* DIRECTIONS
Every line from the one with "(187, 719) none" through the end of the entries below must be retyped exactly, and only those lines. The pictures are not part of the copy.

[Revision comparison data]
○ ○ ○ ○ ○

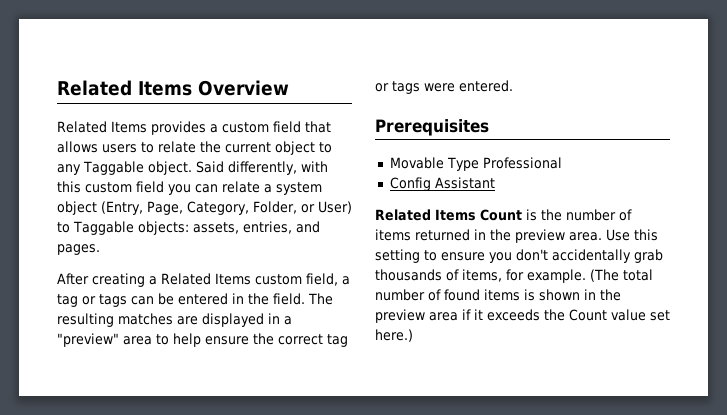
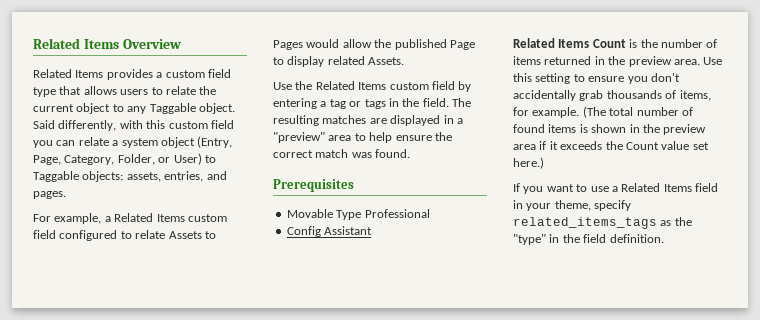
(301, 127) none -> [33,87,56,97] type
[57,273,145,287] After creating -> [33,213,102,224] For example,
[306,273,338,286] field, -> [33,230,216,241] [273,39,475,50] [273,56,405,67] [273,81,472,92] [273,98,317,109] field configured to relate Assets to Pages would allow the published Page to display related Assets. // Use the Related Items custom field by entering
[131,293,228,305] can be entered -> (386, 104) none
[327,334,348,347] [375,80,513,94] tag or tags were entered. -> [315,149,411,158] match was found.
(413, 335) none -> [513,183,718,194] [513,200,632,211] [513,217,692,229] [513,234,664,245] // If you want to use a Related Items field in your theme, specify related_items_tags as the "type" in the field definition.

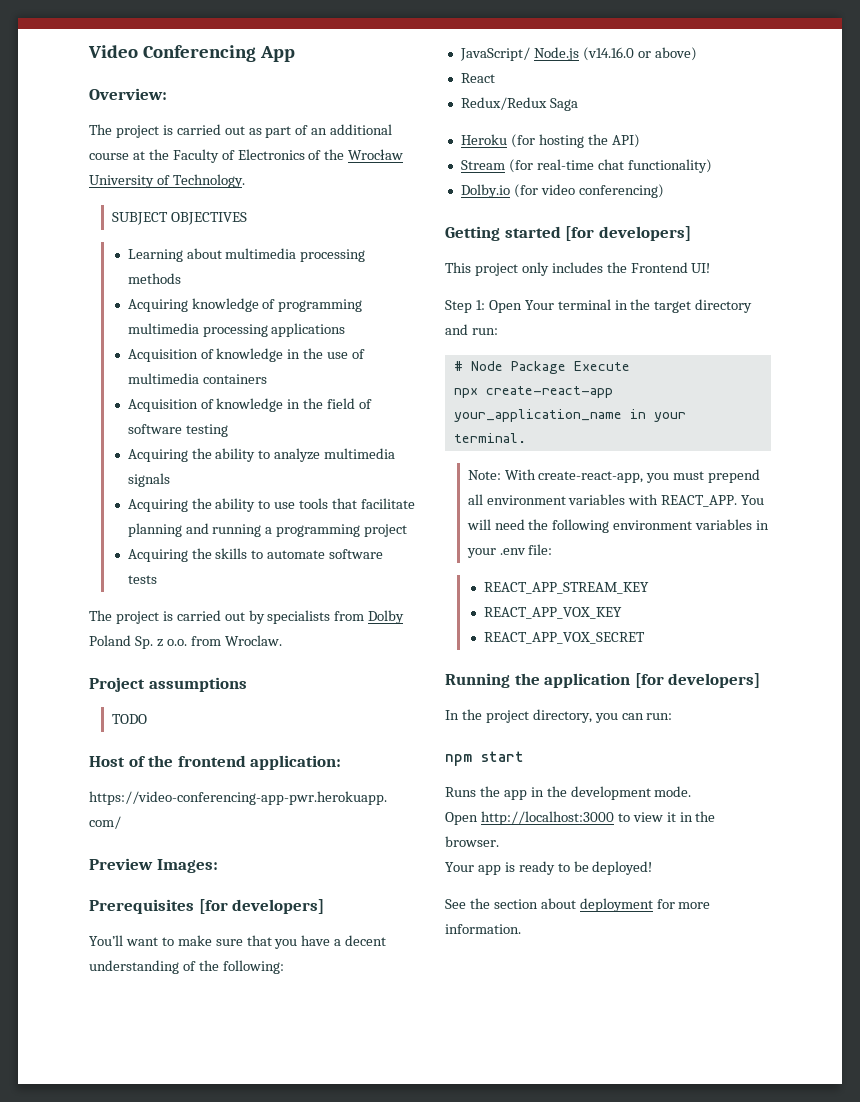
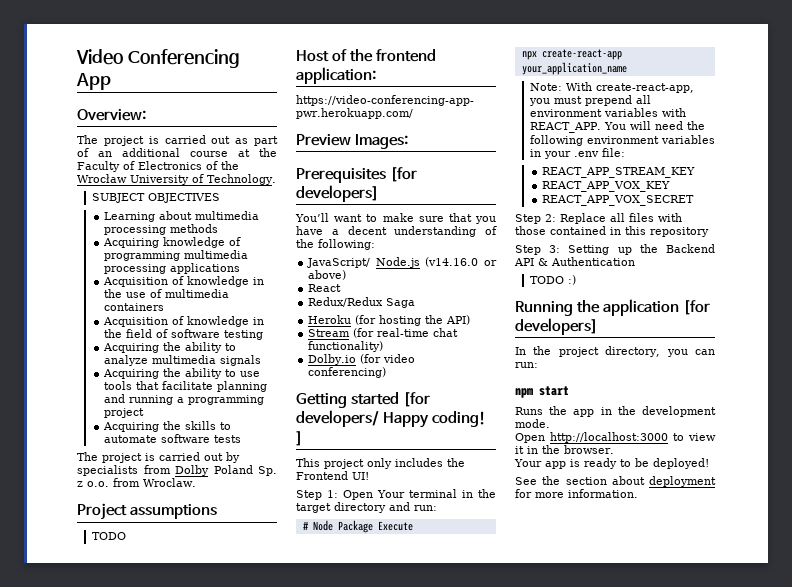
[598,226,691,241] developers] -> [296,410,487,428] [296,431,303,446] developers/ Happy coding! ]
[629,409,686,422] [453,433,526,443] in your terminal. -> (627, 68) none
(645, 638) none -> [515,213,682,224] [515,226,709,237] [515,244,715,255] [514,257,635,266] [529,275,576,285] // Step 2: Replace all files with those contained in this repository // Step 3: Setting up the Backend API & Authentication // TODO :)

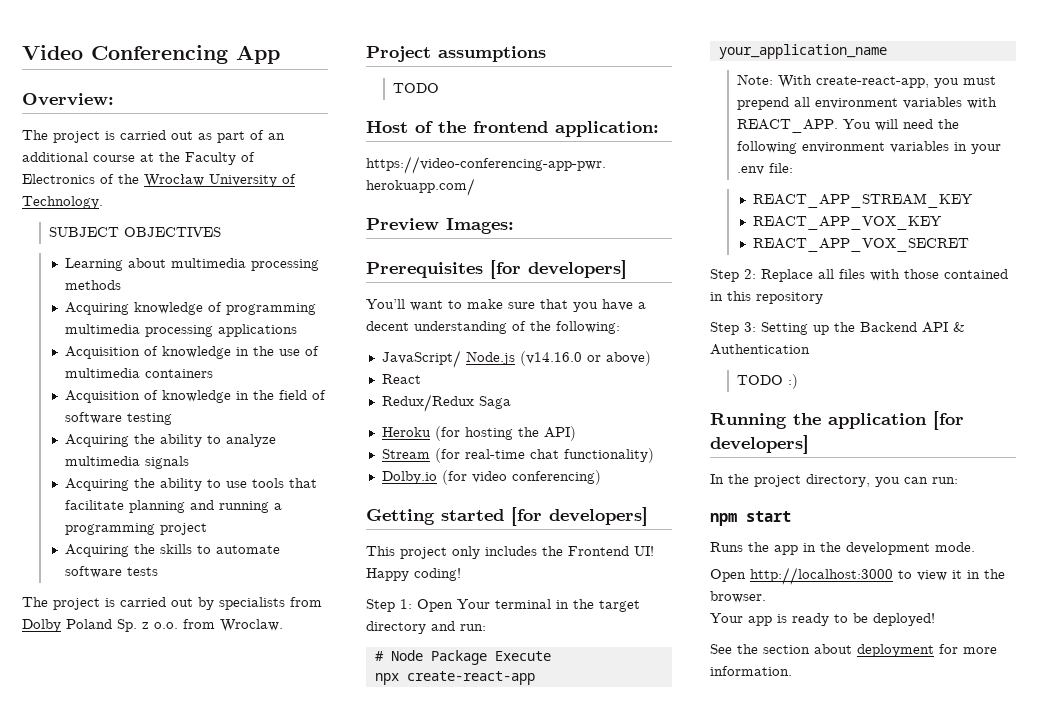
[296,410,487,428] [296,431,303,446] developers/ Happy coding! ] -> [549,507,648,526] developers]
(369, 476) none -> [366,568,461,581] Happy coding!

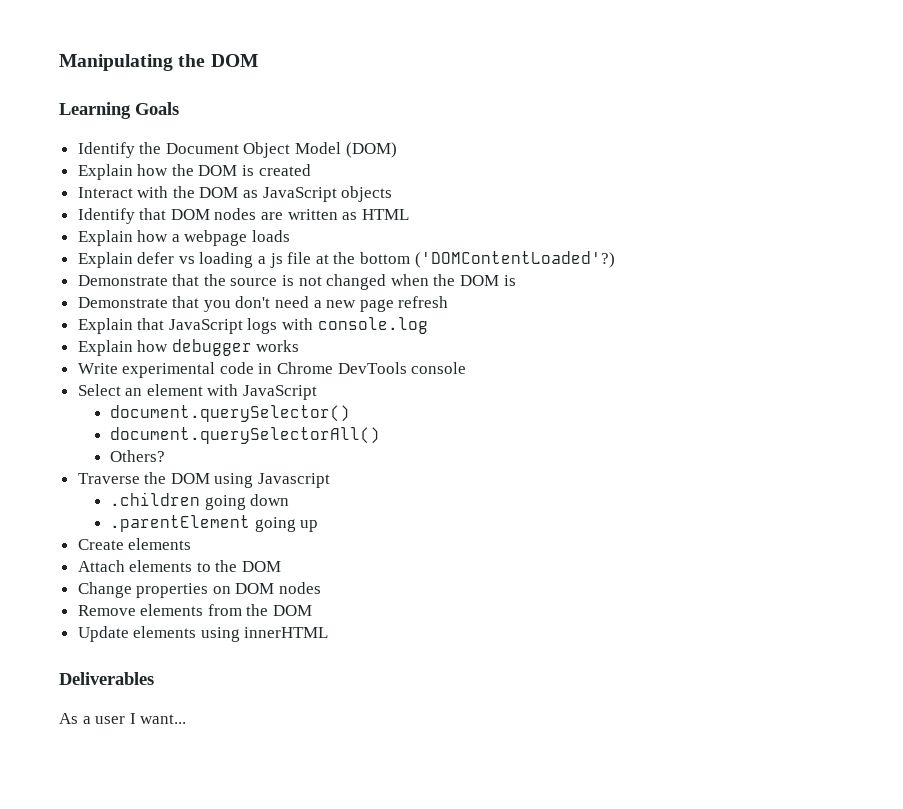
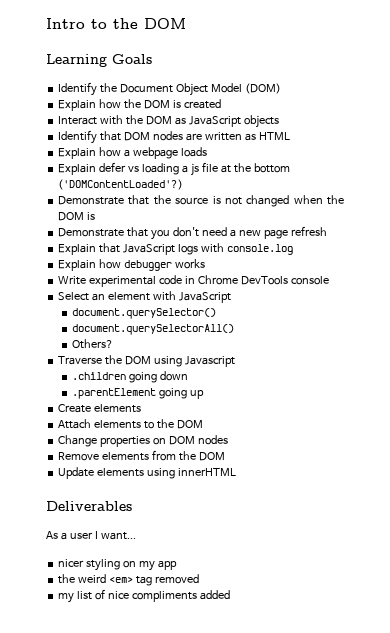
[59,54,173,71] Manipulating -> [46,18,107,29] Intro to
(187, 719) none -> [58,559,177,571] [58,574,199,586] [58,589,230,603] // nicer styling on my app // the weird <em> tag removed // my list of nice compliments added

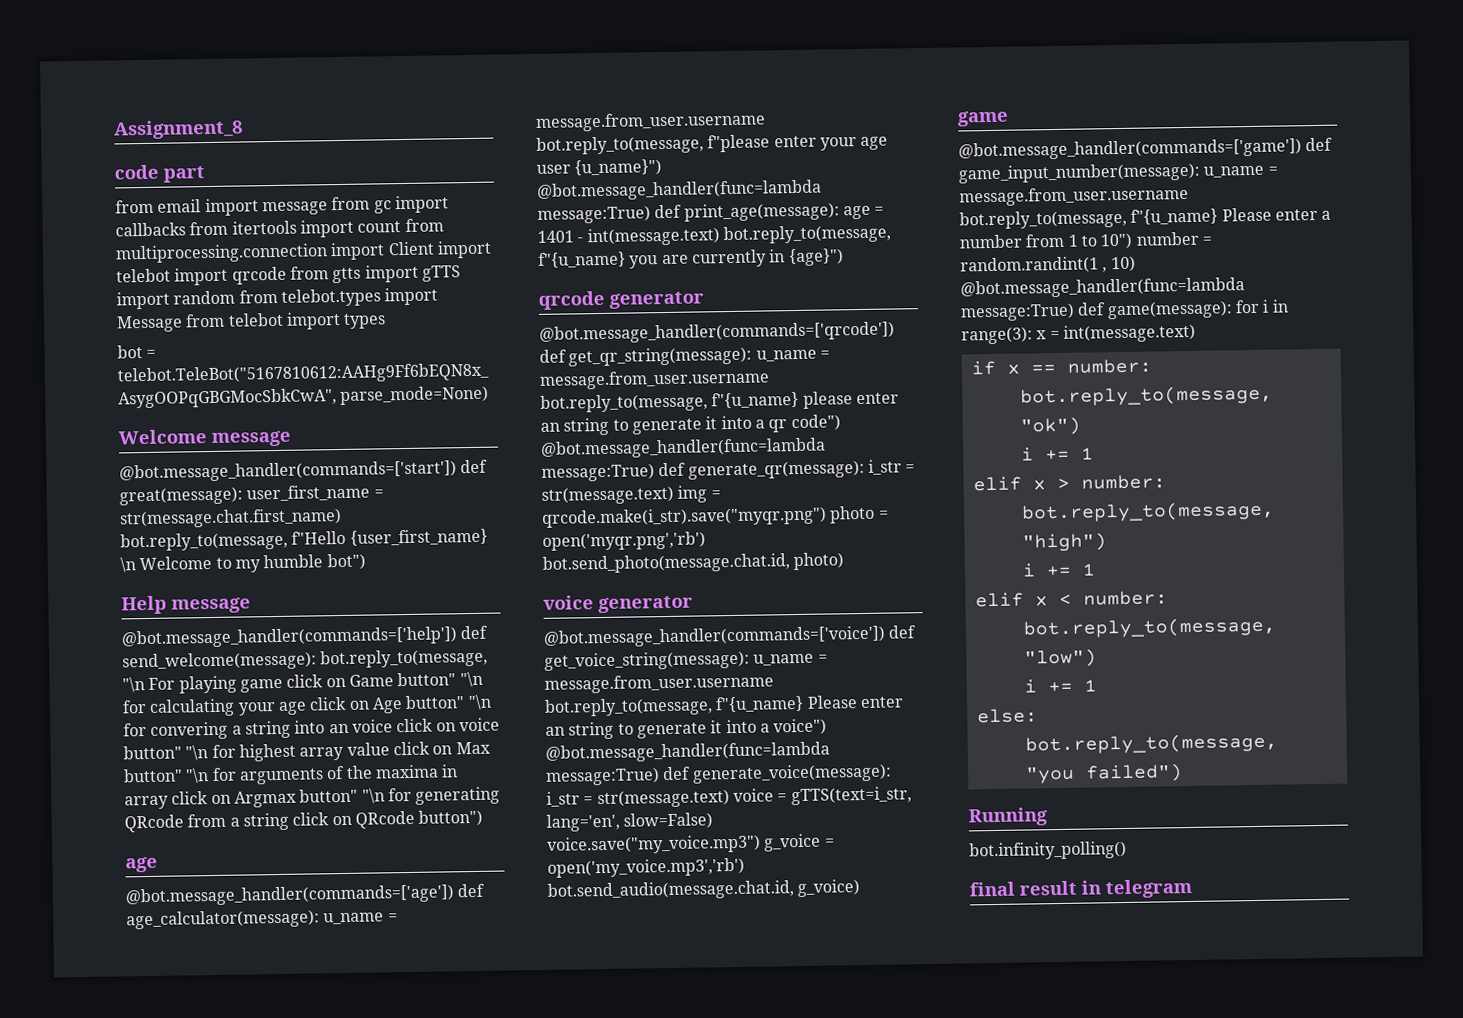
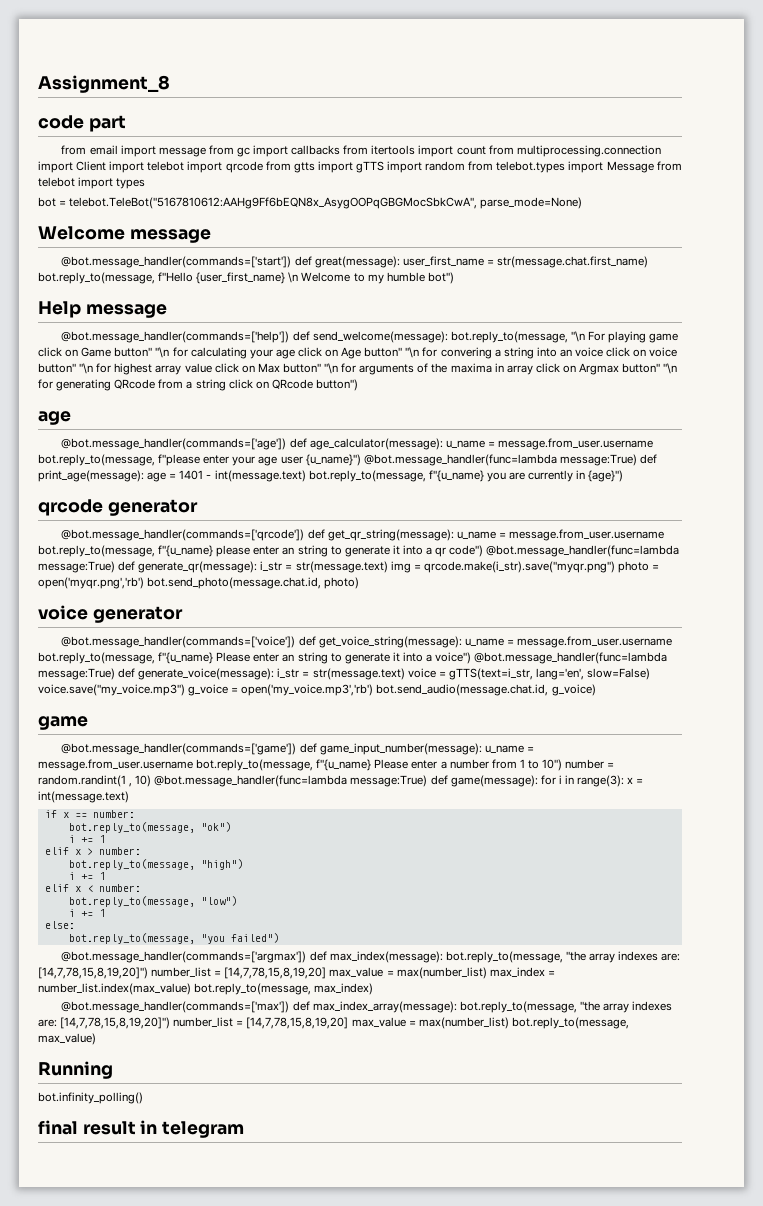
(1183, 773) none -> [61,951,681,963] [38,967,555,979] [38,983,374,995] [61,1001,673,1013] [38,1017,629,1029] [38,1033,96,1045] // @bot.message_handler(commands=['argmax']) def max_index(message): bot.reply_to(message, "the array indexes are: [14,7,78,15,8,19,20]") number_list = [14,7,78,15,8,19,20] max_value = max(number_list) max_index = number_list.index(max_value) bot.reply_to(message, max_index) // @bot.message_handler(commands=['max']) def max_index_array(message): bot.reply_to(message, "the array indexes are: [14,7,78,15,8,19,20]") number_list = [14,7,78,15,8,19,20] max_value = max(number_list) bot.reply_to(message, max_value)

○ ○ ○ ○ ○

* EXERCISE OUTPUT
(187, 719) none -> [58,559,177,571] [58,574,199,586] [58,589,230,603] // nicer styling on my app // the weird <em> tag removed // my list of nice compliments added

(1183, 773) none -> [61,951,681,963] [38,967,555,979] [38,983,374,995] [61,1001,673,1013] [38,1017,629,1029] [38,1033,96,1045] // @bot.message_handler(commands=['argmax']) def max_index(message): bot.reply_to(message, "the array indexes are: [14,7,78,15,8,19,20]") number_list = [14,7,78,15,8,19,20] max_value = max(number_list) max_index = number_list.index(max_value) bot.reply_to(message, max_index) // @bot.message_handler(commands=['max']) def max_index_array(message): bot.reply_to(message, "the array indexes are: [14,7,78,15,8,19,20]") number_list = [14,7,78,15,8,19,20] max_value = max(number_list) bot.reply_to(message, max_value)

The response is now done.